Extracted information below:

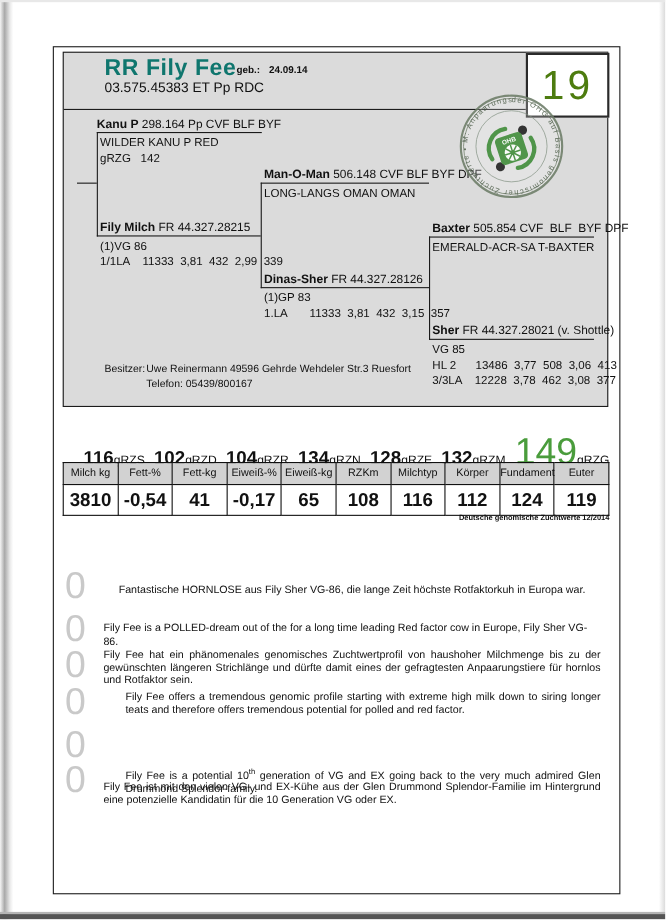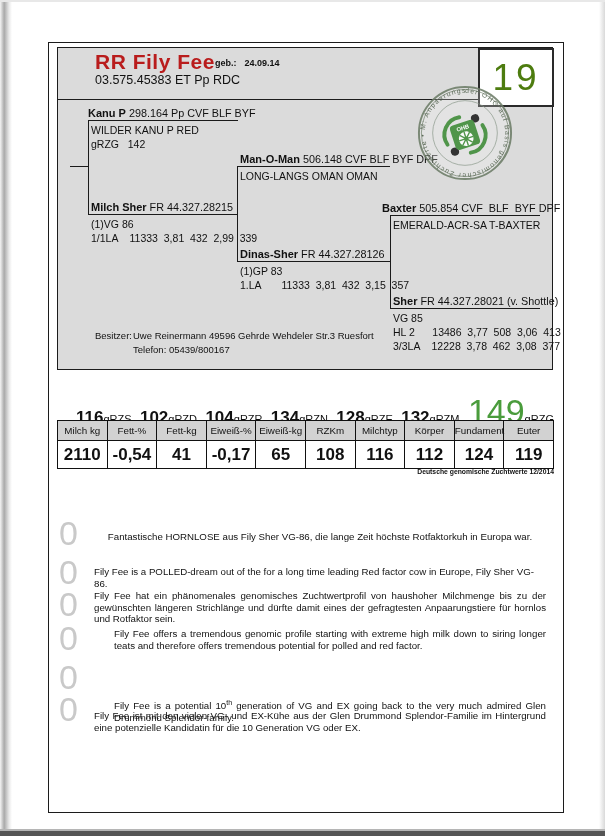--- a/index.html
+++ b/index.html
@@ -21,7 +21,7 @@
   .sep{position:absolute;left:58px;top:99px;width:492px;border-top:1.6px solid #1c1c1c;z-index:1;}
 
   .title{position:absolute;left:95px;top:50px;font-size:21px;font-weight:bold;
-    color:#b91c1c;letter-spacing:.5px;z-index:2;}
+    color:#0f766e;letter-spacing:.5px;z-index:2;}
   .geb{position:absolute;left:215px;top:58px;font-size:9px;font-weight:bold;z-index:2;text-align:right;}
   .geb .v{margin-left:8px;}
   .animal-id{position:absolute;left:95px;top:73px;font-size:12.5px;z-index:2;}

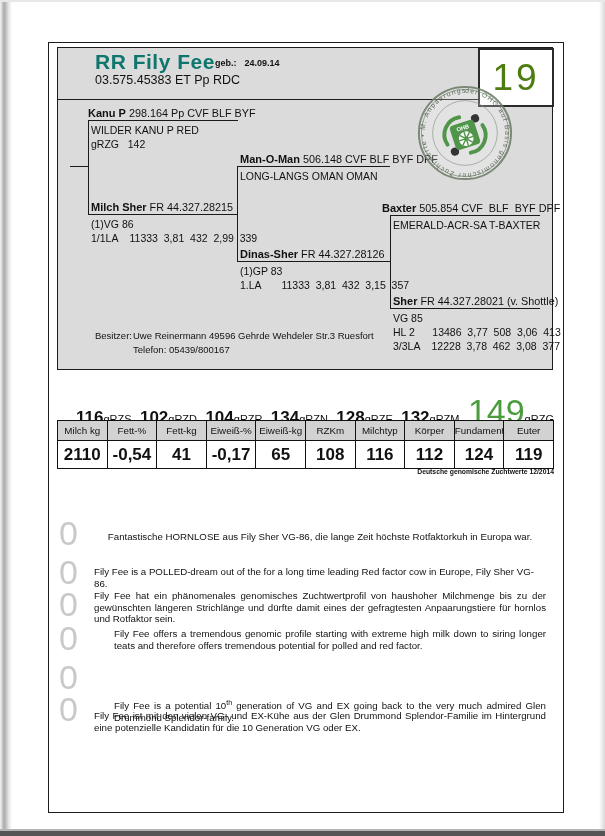--- a/index.html
+++ b/index.html
@@ -124,7 +124,7 @@
   <div class="ped-line" style="left:91px;top:124px;">WILDER KANU P RED</div>
   <div class="ped-line" style="left:91px;top:138px;">gRZG   142</div>
 
-  <div class="ped-name" style="left:91px;top:201px;"><b>Milch Sher</b><span> FR 44.327.28215</span></div>
+  <div class="ped-name" style="left:91px;top:201px;"><b>Fily Milch</b><span> FR 44.327.28215</span></div>
   <div class="ped-u" style="left:88px;top:214px;width:149px;"></div>
   <div class="ped-line" style="left:91px;top:218px;">(1)VG 86</div>
   <div class="ped-line" style="left:91px;top:232px;">1/1LA    11333  3,81  432  2,99  339</div>

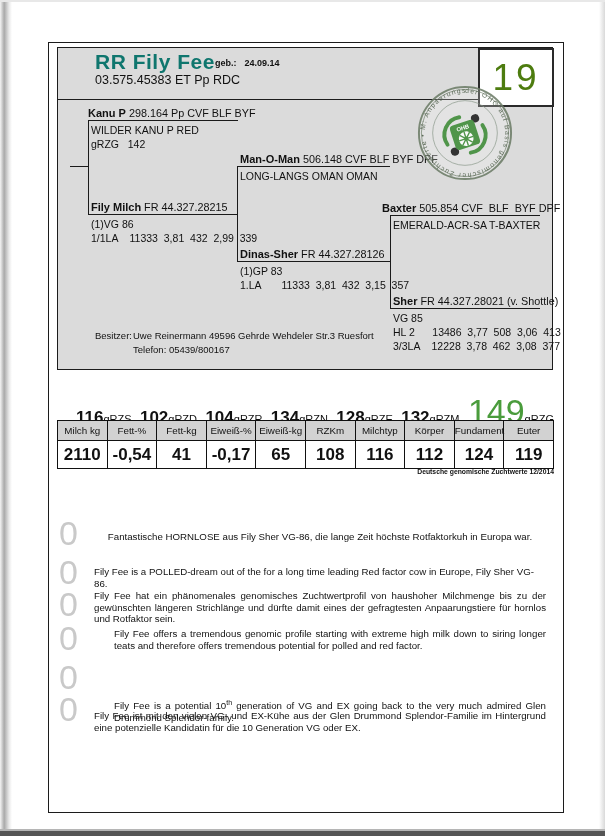--- a/index.html
+++ b/index.html
@@ -138,7 +138,7 @@
   <div class="ped-line" style="left:240px;top:265px;">(1)GP 83</div>
   <div class="ped-line" style="left:240px;top:279px;">1.LA       11333  3,81  432  3,15  357</div>
 
-  <div class="ped-name" style="left:382px;top:202px;"><b>Baxter</b><span> 505.854 CVF  BLF  BYF DPF</span></div>
+  <div class="ped-name" style="left:393px;top:202px;"><b>Baxter</b><span> 505.854 CVF  BLF  BYF DPF</span></div>
   <div class="ped-u" style="left:390px;top:215px;width:150px;"></div>
   <div class="ped-line" style="left:393px;top:219px;">EMERALD-ACR-SA T-BAXTER</div>
 

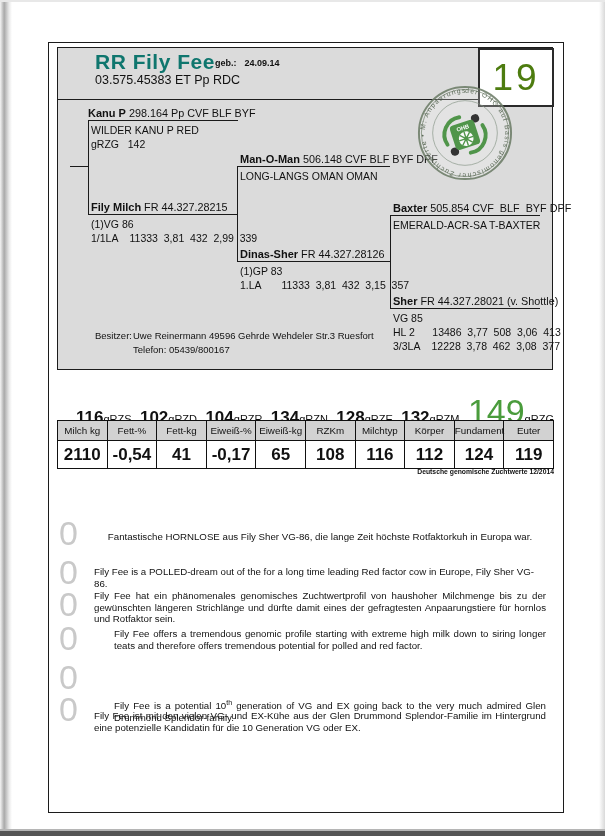--- a/index.html
+++ b/index.html
@@ -177,7 +177,7 @@
       <th>Euter</th>
     </tr>
     <tr>
-      <td>2110</td>
+      <td>3810</td>
       <td>-0,54</td>
       <td>41</td>
       <td>-0,17</td>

End of Extracted information.

Instructions to follow ->
Could you set down every record above word for word, leaving out the pictures?

Answer for the task ->
--- a/index.html
+++ b/index.html
@@ -21,7 +21,7 @@
   .sep{position:absolute;left:58px;top:99px;width:492px;border-top:1.6px solid #1c1c1c;z-index:1;}
 
   .title{position:absolute;left:95px;top:50px;font-size:21px;font-weight:bold;
-    color:#b91c1c;letter-spacing:.5px;z-index:2;}
+    color:#0f766e;letter-spacing:.5px;z-index:2;}
   .geb{position:absolute;left:215px;top:58px;font-size:9px;font-weight:bold;z-index:2;text-align:right;}
   .geb .v{margin-left:8px;}
   .animal-id{position:absolute;left:95px;top:73px;font-size:12.5px;z-index:2;}

--- a/index.html
+++ b/index.html
@@ -124,7 +124,7 @@
   <div class="ped-line" style="left:91px;top:124px;">WILDER KANU P RED</div>
   <div class="ped-line" style="left:91px;top:138px;">gRZG   142</div>
 
-  <div class="ped-name" style="left:91px;top:201px;"><b>Milch Sher</b><span> FR 44.327.28215</span></div>
+  <div class="ped-name" style="left:91px;top:201px;"><b>Fily Milch</b><span> FR 44.327.28215</span></div>
   <div class="ped-u" style="left:88px;top:214px;width:149px;"></div>
   <div class="ped-line" style="left:91px;top:218px;">(1)VG 86</div>
   <div class="ped-line" style="left:91px;top:232px;">1/1LA    11333  3,81  432  2,99  339</div>

--- a/index.html
+++ b/index.html
@@ -138,7 +138,7 @@
   <div class="ped-line" style="left:240px;top:265px;">(1)GP 83</div>
   <div class="ped-line" style="left:240px;top:279px;">1.LA       11333  3,81  432  3,15  357</div>
 
-  <div class="ped-name" style="left:382px;top:202px;"><b>Baxter</b><span> 505.854 CVF  BLF  BYF DPF</span></div>
+  <div class="ped-name" style="left:393px;top:202px;"><b>Baxter</b><span> 505.854 CVF  BLF  BYF DPF</span></div>
   <div class="ped-u" style="left:390px;top:215px;width:150px;"></div>
   <div class="ped-line" style="left:393px;top:219px;">EMERALD-ACR-SA T-BAXTER</div>
 

--- a/index.html
+++ b/index.html
@@ -177,7 +177,7 @@
       <th>Euter</th>
     </tr>
     <tr>
-      <td>2110</td>
+      <td>3810</td>
       <td>-0,54</td>
       <td>41</td>
       <td>-0,17</td>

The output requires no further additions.